We have owned our P62 model for just over 5 years and have had no problems with the coachbuilt part.

It was classed as a budget van, so the styling is simple, but it has got lots of storage the shower is good, the bed comfortable and it feels quite spacious.
We have used it in the South of France in temperatures of nearly 40 degrees C and in the Alpes when the coldest night was -20C and it was fine, nothing froze and nothing fell off.
If you have any specific questions just ask.

http://www.homecar-motorhomes.com/content.asp?m=P1&l=EN

Cheers C&S


----------



## lucy2 (Jun 27, 2007)

gixermark said:


> hi Folks,
> 
> I've recently noticed a homecar A581 for sale which looks to have a fantastic layout - bunks at the back, but unusually, both front seats swivel, there is a sofa/bench seat to one side, and then two forward facing seats that form part of the diner.. Looks to have fantastic open space forparents to 'live' while kids are at teh back sleeping in the evening.
> 
> ...


 we have a Lunar H592 which is the same as the Homecar p59 it was built by homecar in their belguim factory for Lunar Caravans at preston. It is based on a Renault Auto on a 06 plate it has done 30,000 miles all over europe without any problems , we love it and would recomend it to anybody for value for money the h592 /p59 refers to the length 5.92 meters.


----------



## VJP (Dec 8, 2010)

I had a new 2010 Home car XS22. It was the worst purchase I have ever made. The base vehicle was a Ford Transit which was perfect. The trouble was the habitation side. Twenty six separate faults including two large internal floods due to poor fitting and design. Every time it came back from the dealer after repair something else failed. After six months I had enough and got rid of it. Not a good introduction to motorhome ownership. Would I buy another Homecar product? NO!


----------



## gixermark (Jan 8, 2008)

thanks folks...

Sounds encouraging, will keep an eye out for one locally...


----------



## callumwa (Jan 15, 2010)

I have a home-car 581. Just bought it recently. Really like it. Once the chairs are swivelled round the lounge is really nice, can seat 6 easy. The kids use the bunks at the back so they seem to be a long way away, which is nice for a quiet drink for grown ups on an evening.
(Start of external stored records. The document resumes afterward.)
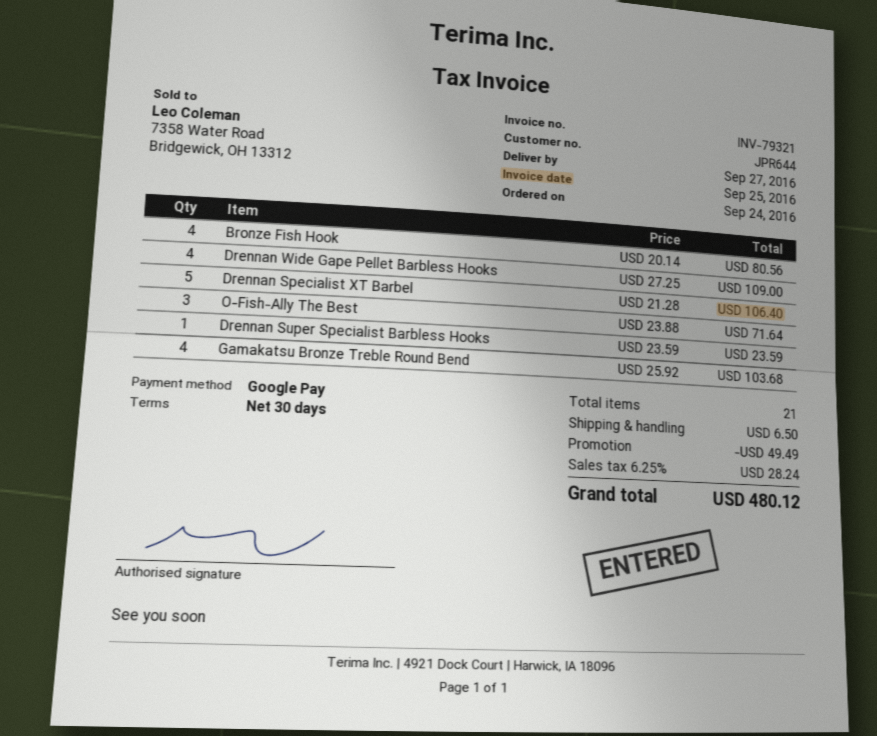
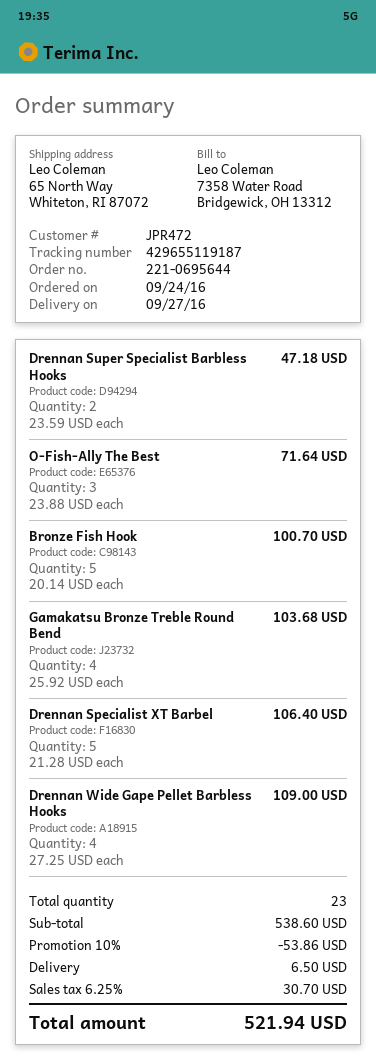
customer number: JPR644 -> JPR472
Bronze Fish Hook: 4 x 20.14 = 80.56 -> 5 x 20.14 = 100.70
Drennan Super Specialist Barbless Hooks: 1 x 23.59 = 23.59 -> 2 x 23.59 = 47.18
total quantity: 21 -> 23
discount: 49.49 -> 53.86
tax: 6.25% = 28.24 -> 6.25% = 30.70
total: 480.12 -> 521.94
Pleased with the feel and quality of the van, nice engine, easy to drive., nice big seperate shower which the door swings out to make a roomy private changing/dressing area. Plenty storage space, good kitchen. Really pleased with it after my elddis autoquest 160 which also had twin bunks but they felt like part of the kitchen lounge unlike in the home-car.

I would recommend it......


----------



## The-Cookies (Nov 28, 2010)

hi we have a lunar premier 622, 2006 ,which is based on a homecar, we have had it 1 year almost, and apart from some small faults we are very happy with it.


----------